▸ Exercise instructions: Which of the lines in the records below hold the string "class"? Copy every one of them.

** Data for analysis follows **

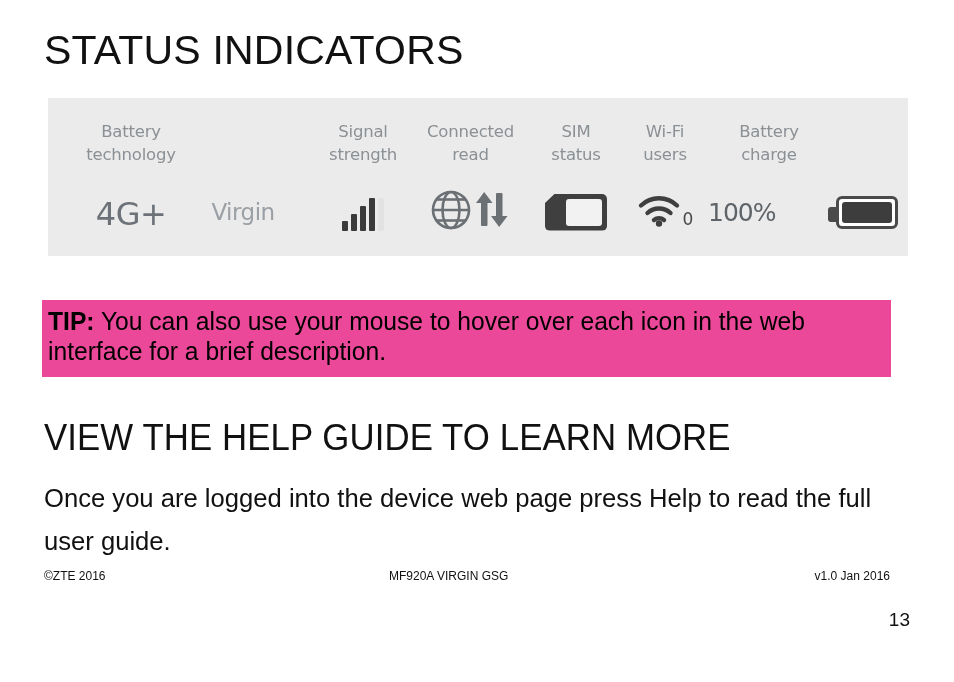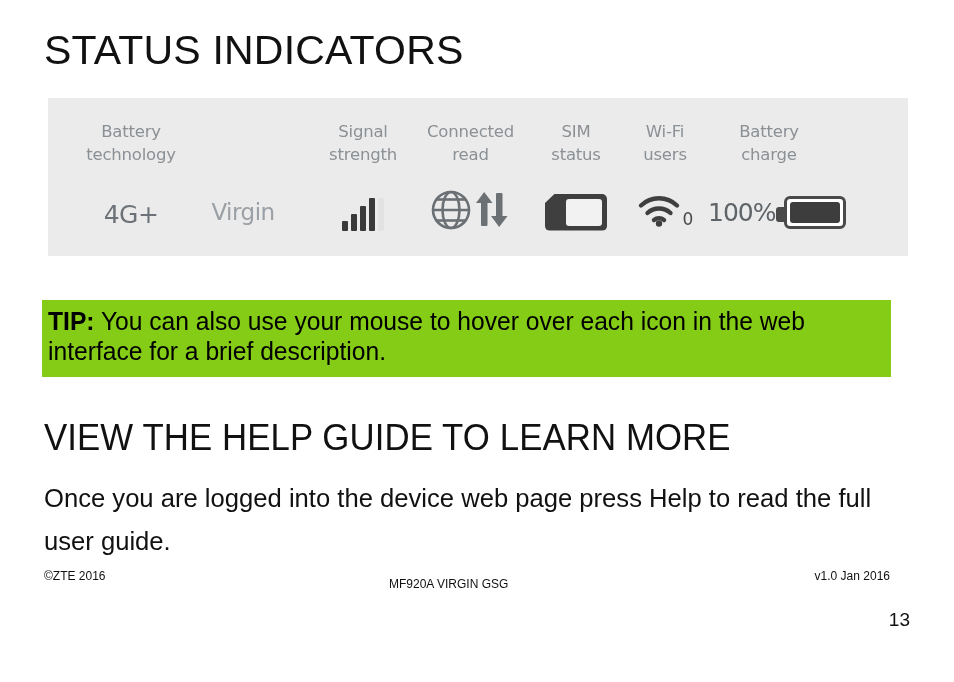--- a/index.html
+++ b/index.html
@@ -64,7 +64,7 @@
   }
   .val-text {
     font-family: "DejaVu Sans", sans-serif;
-    font-size: 25px;
+    font-size: 32px;
     color: #6c7277;
     letter-spacing: -0.5px;
   }

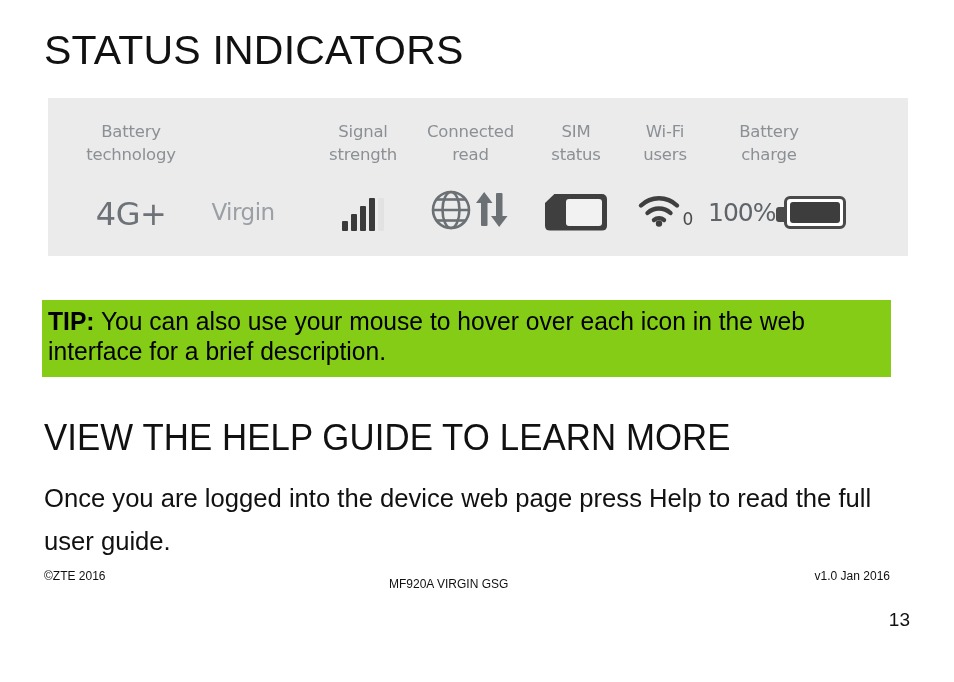--- a/index.html
+++ b/index.html
@@ -286,7 +286,7 @@
     </span>
   </div>
 
-  <div class="icon-cell" style="left:660px; top:88px; width:190px; justify-content:flex-start;">
+  <div class="icon-cell" style="left:660px; top:88px; width:190px; justify-content:space-between;">
     <span class="val-text pct">100%</span>
     <span class="battery">
         <span></span>

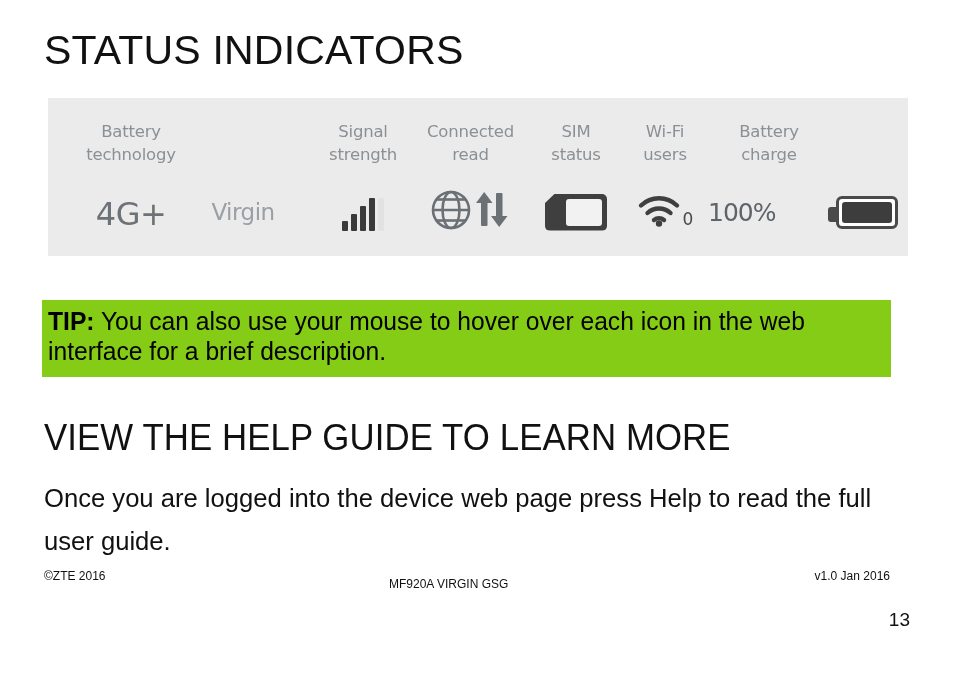--- a/index.html
+++ b/index.html
@@ -139,7 +139,7 @@
     top: 300px;
     width: 849px;
     height: 77px;
-    background: #84cc16;
+    background: #ec4899;
     padding: 6px 8px 0 6px;
   }
   #tip-text {

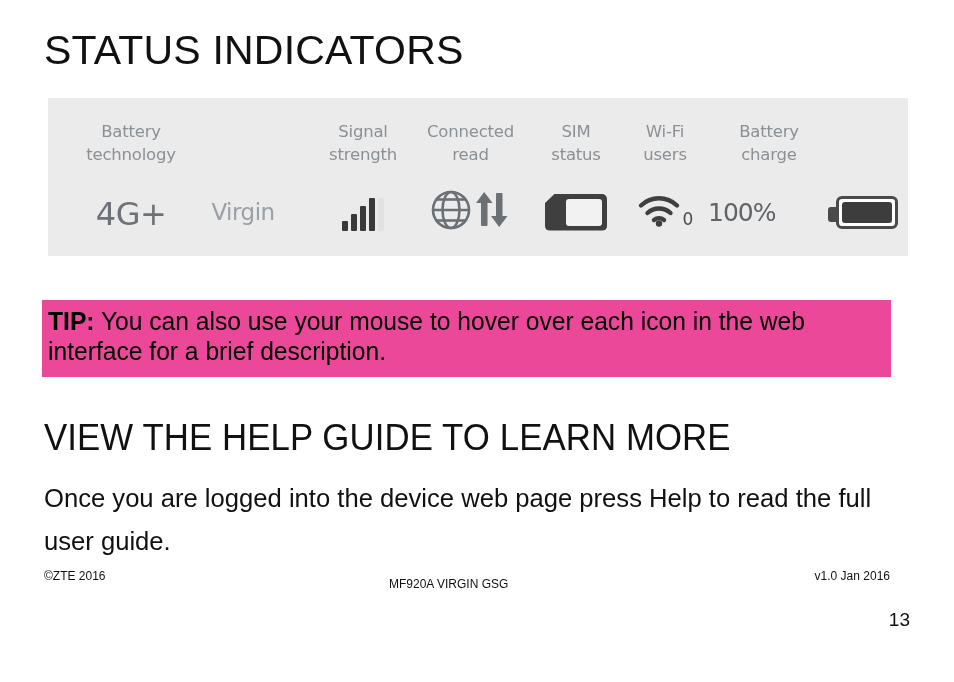--- a/index.html
+++ b/index.html
@@ -176,7 +176,7 @@
     color: #111111;
   }
   #footer .f-left { position: absolute; left: 0; top: 0; }
-  #footer .f-mid { position: absolute; left: 345px; top: 8px; }
+  #footer .f-mid { position: absolute; left: 345px; top: 0; }
   #footer .f-right { position: absolute; right: 0; top: 0; }
   #page-number {
     position: absolute;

** End of Data for analysis **

▸ Result of this exercise:
-  <div class="icon-cell" style="left:660px; top:88px; width:190px; justify-content:flex-start;">
+  <div class="icon-cell" style="left:660px; top:88px; width:190px; justify-content:space-between;">
     <span class="val-text pct">100%</span>
     <span class="battery">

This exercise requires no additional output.